▶ [Instructions to follow]
Each line of the listing that contains "number" should be found and copied.

▶ [Data under study]
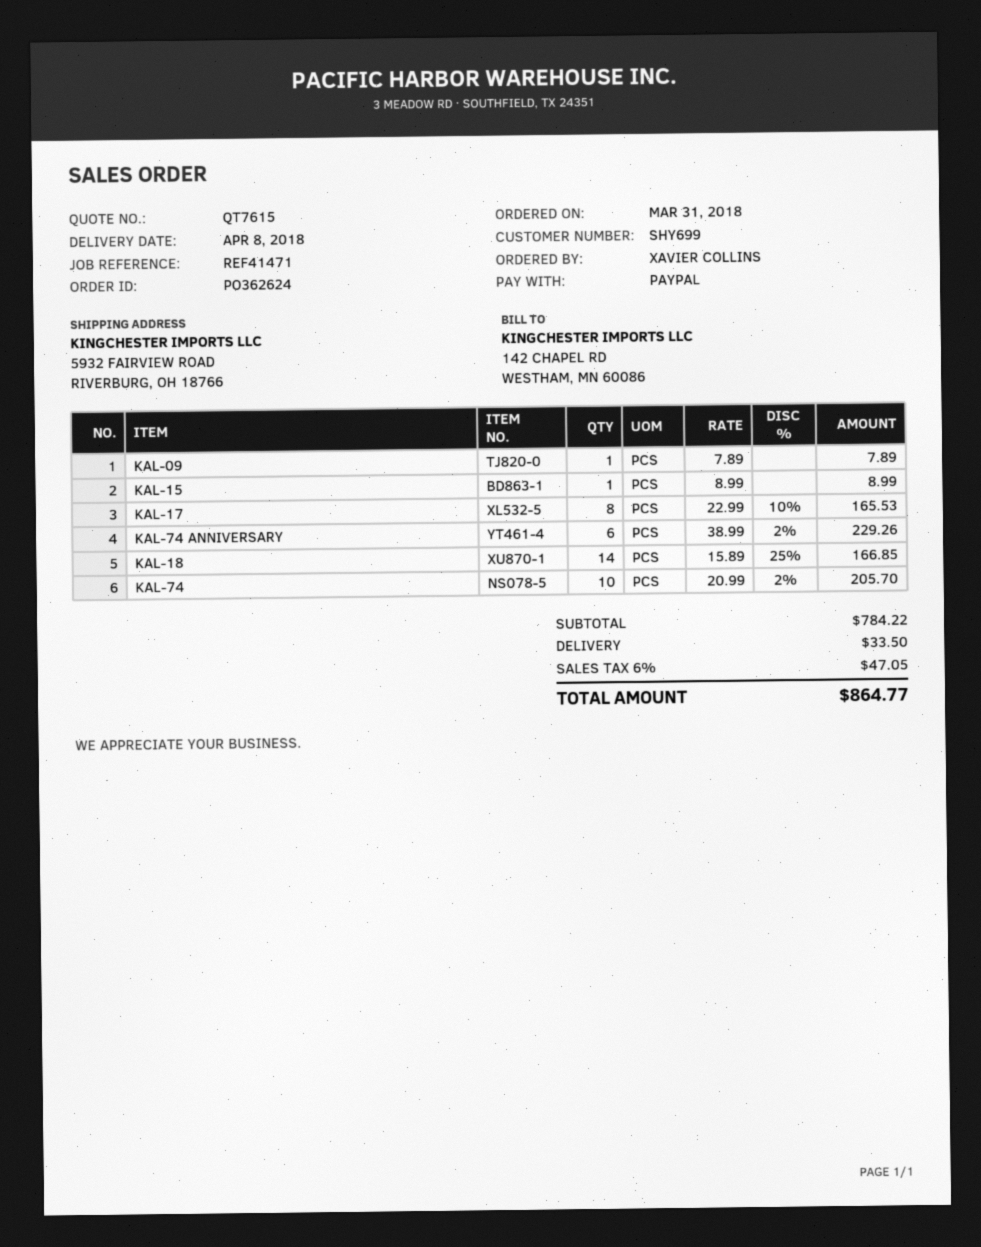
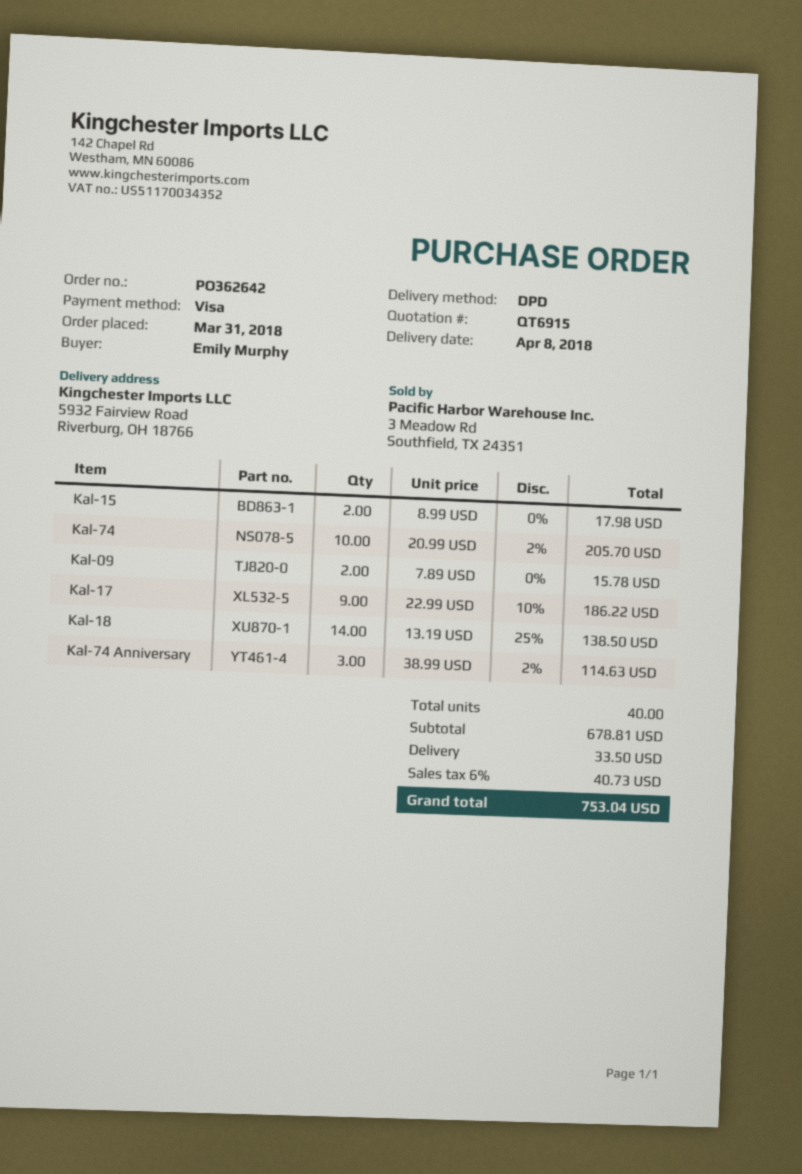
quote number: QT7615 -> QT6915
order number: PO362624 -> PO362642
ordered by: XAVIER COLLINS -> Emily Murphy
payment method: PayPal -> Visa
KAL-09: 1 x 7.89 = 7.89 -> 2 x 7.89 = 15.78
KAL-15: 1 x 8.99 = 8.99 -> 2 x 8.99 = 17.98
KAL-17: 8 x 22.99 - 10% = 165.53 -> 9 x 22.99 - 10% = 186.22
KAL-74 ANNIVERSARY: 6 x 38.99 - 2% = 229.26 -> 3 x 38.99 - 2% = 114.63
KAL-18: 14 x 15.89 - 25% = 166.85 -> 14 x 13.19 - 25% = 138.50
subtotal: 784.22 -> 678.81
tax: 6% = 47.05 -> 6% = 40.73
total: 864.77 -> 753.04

==

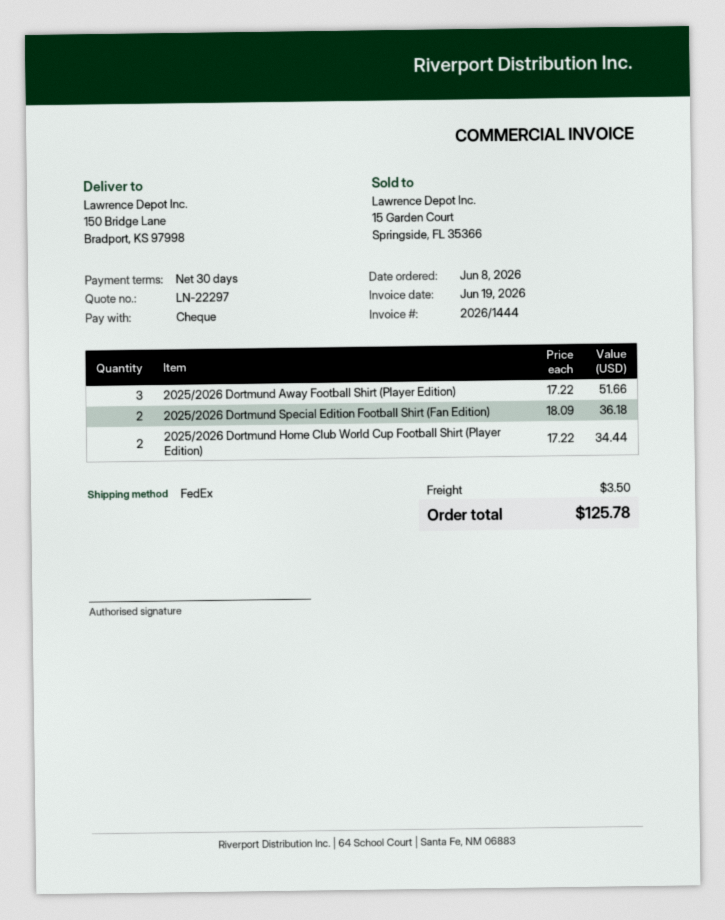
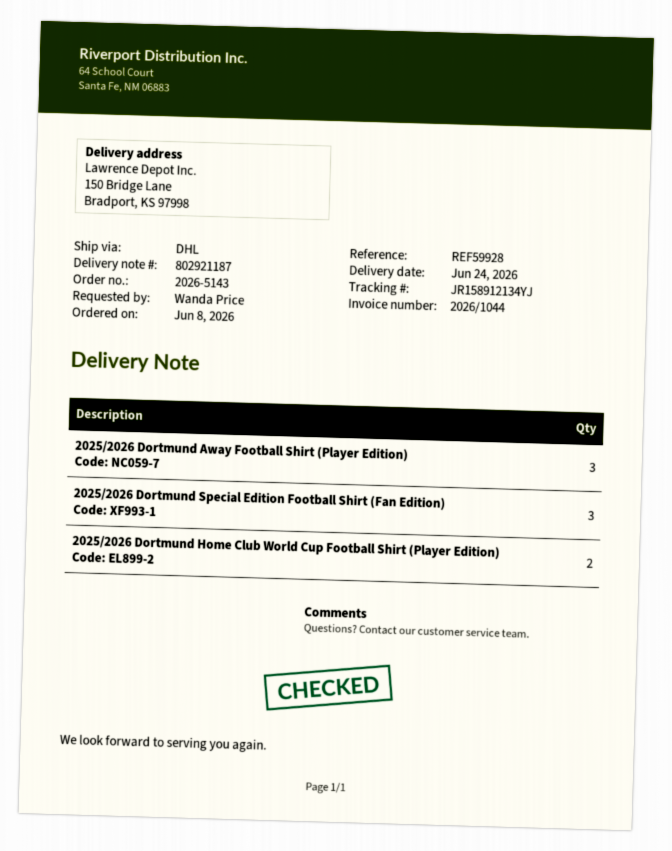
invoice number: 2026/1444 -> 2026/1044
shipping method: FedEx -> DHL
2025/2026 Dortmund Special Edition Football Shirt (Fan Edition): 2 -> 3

▶ [Task output]
quote number: QT7615 -> QT6915
order number: PO362624 -> PO362642
invoice number: 2026/1444 -> 2026/1044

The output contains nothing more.